Every entry below should appear in the answer exactly as written, apart from the pictures.

Version comparison data
####################
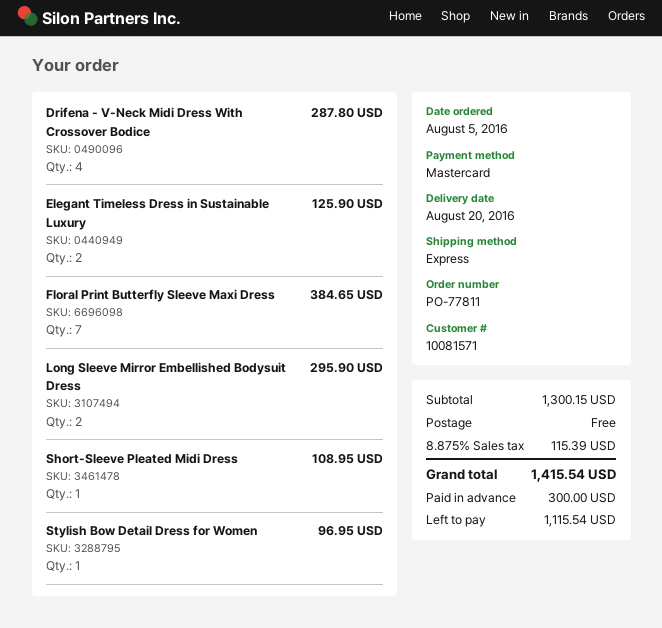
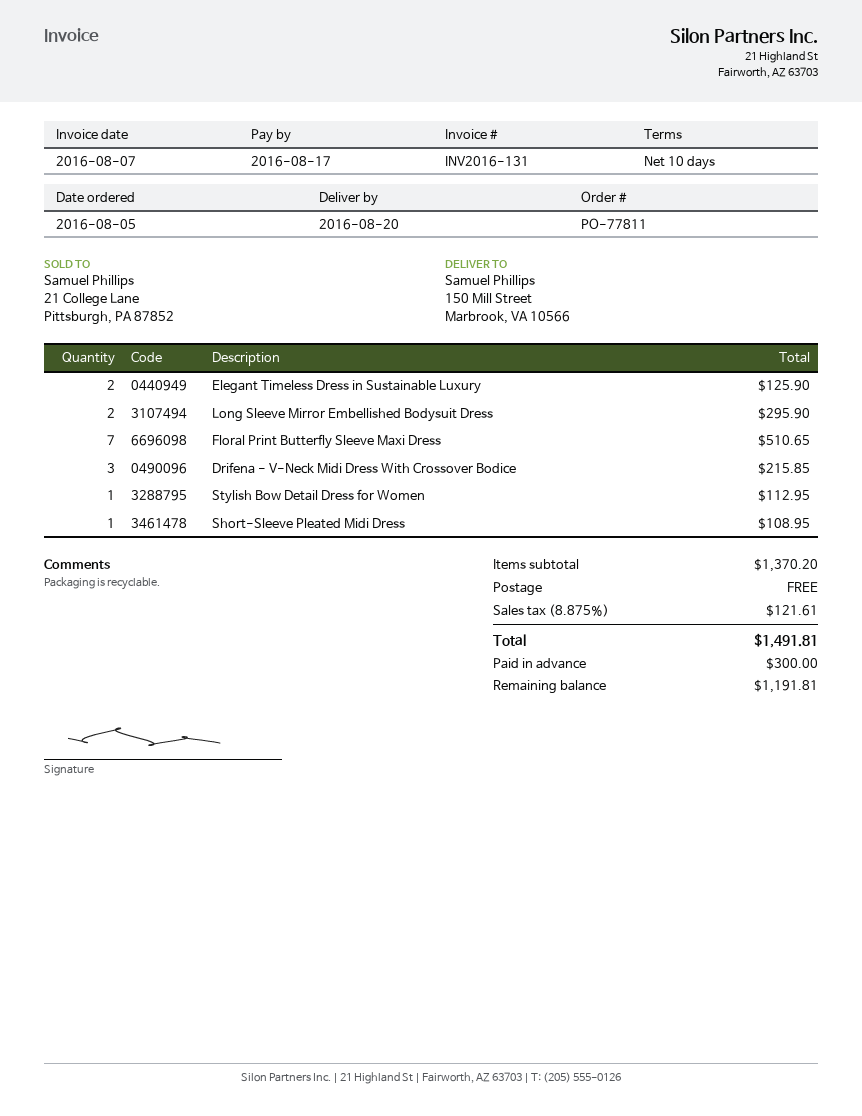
Drifena - V-Neck Midi Dress With Crossover Bodice: 4 for 287.80 -> 3 for 215.85
Floral Print Butterfly Sleeve Maxi Dress: 7 for 384.65 -> 7 for 510.65
Stylish Bow Detail Dress for Women: 1 for 96.95 -> 1 for 112.95
subtotal: 1300.15 -> 1370.20
tax: 8.875% = 115.39 -> 8.875% = 121.61
total: 1415.54 -> 1491.81
balance: 1115.54 -> 1191.81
####################
§ Answer space:
Drifena - V-Neck Midi Dress With Crossover Bodice: 4 for 287.80 -> 3 for 215.85
Floral Print Butterfly Sleeve Maxi Dress: 7 for 384.65 -> 7 for 510.65
Stylish Bow Detail Dress for Women: 1 for 96.95 -> 1 for 112.95
subtotal: 1300.15 -> 1370.20
tax: 8.875% = 115.39 -> 8.875% = 121.61
total: 1415.54 -> 1491.81
balance: 1115.54 -> 1191.81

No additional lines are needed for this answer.